Le statut juridique du salon de coiffure

Tout d’abord le choix de l’activité. Lorsqu’il exerce dans un salon, un coiffeur est considéré comme un artisan. Mais, s’il achète et revend des produits capillaires son service peut aussi être commerciale. Le cumul des deux activités est très fréquent dans la coiffure. Toutefois, lorsque l’entreprise dépasse le nombre de 10 salariés, elle est automatiquement considérée comme exerçant une activité commerciale.

En termes de statut, plusieurs choix juridiques s’offrent à vous. Si vous créez seul votre entreprise, il vous sera possible de choisir la société unipersonnelle avec un associé unique : l’EURL ou la SASU. La différence entre les 2 statuts concerne essentiellement le régime de sécurité sociale du chef d’entreprise. Pour l’EURL c’est le RSI et la SASU le régime de sécurité sociale. Exploiter en nom propre en entreprise individuelle ou opter pour une EIRL est tout à fait réalisable. L’Entrepreneur Individuel à Responsabilité limitée (EIRL) permet entre autres de sécuriser votre patrimoine personnel et de choisir l’impôt sur les sociétés.

Ouvrir un salon de coiffure sous le statut d’autoentrepreneur est souvent déconseillé.
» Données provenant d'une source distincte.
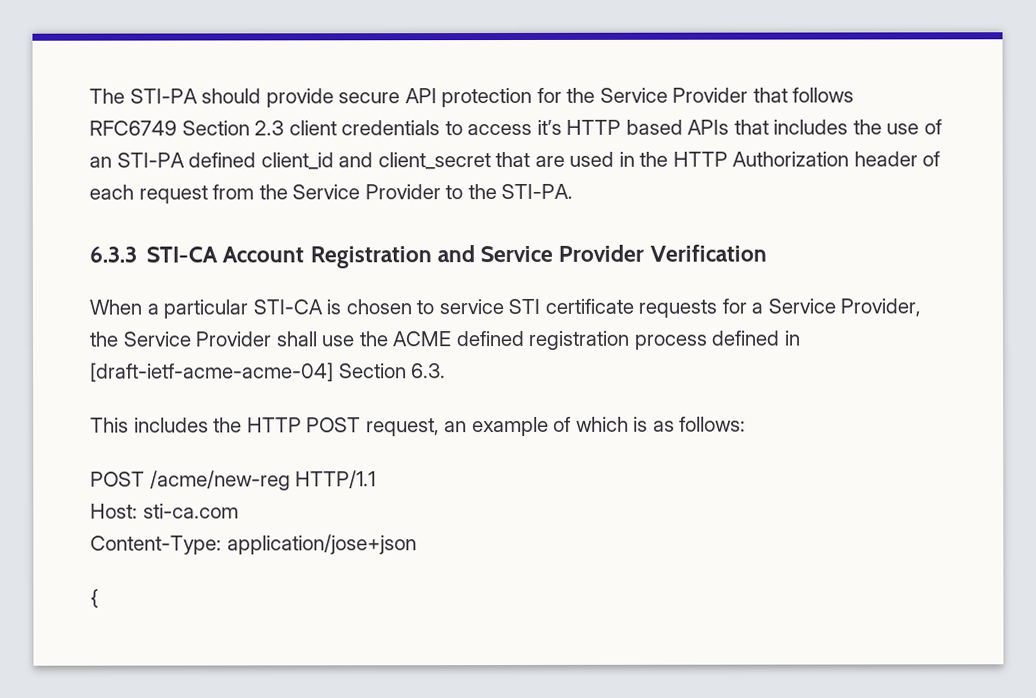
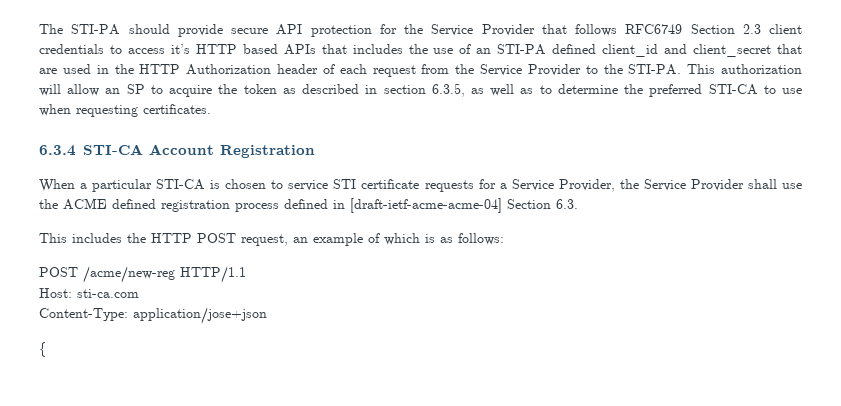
- The STI-PA should provide secure API protection for the Service Provider that follows RFC6749 Section 2.3 client credentials to access it’s HTTP based APIs that includes the use of an STI-PA defined client_id and client_secret that are used in the HTTP Authorization header of each request from the Service Provider to the STI-PA.
- 6.3.3 STI-CA Account Registration and Service Provider Verification
+ The STI-PA should provide secure API protection for the Service Provider that follows RFC6749 Section 2.3 client credentials to access it’s HTTP based APIs that includes the use of an STI-PA defined client_id and client_secret that are used in the HTTP Authorization header of each request from the Service Provider to the STI-PA. This authorization will allow an SP to acquire the token as described in section 6.3.5, as well as to determine the preferred STI-CA to use when requesting certificates.
+ 6.3.4 STI-CA Account Registration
En effet, la limitation en termes de chiffre d’affaires et les limitations que cela induit peuvent influencer défavorablement le développement votre entreprise.

Si vous avez des associés, la création d’une société commerciale, type SARL ou SAS est recommandé. Notamment si vous souhaitez développer votre entreprise et créer votre propre chaîne de salons de coiffure.

Lorsque vous ouvrez un salon de coiffure en qualité d’artisan, vous êtes tenu de vous immatriculer au répertoire des métiers. Et si vous exercez en tant que société commerciale, vous devez aussi être immatriculée au registre du commerce et des sociétés. Les formalités de création à effectuer dépendent quant à elles du statut juridique retenu.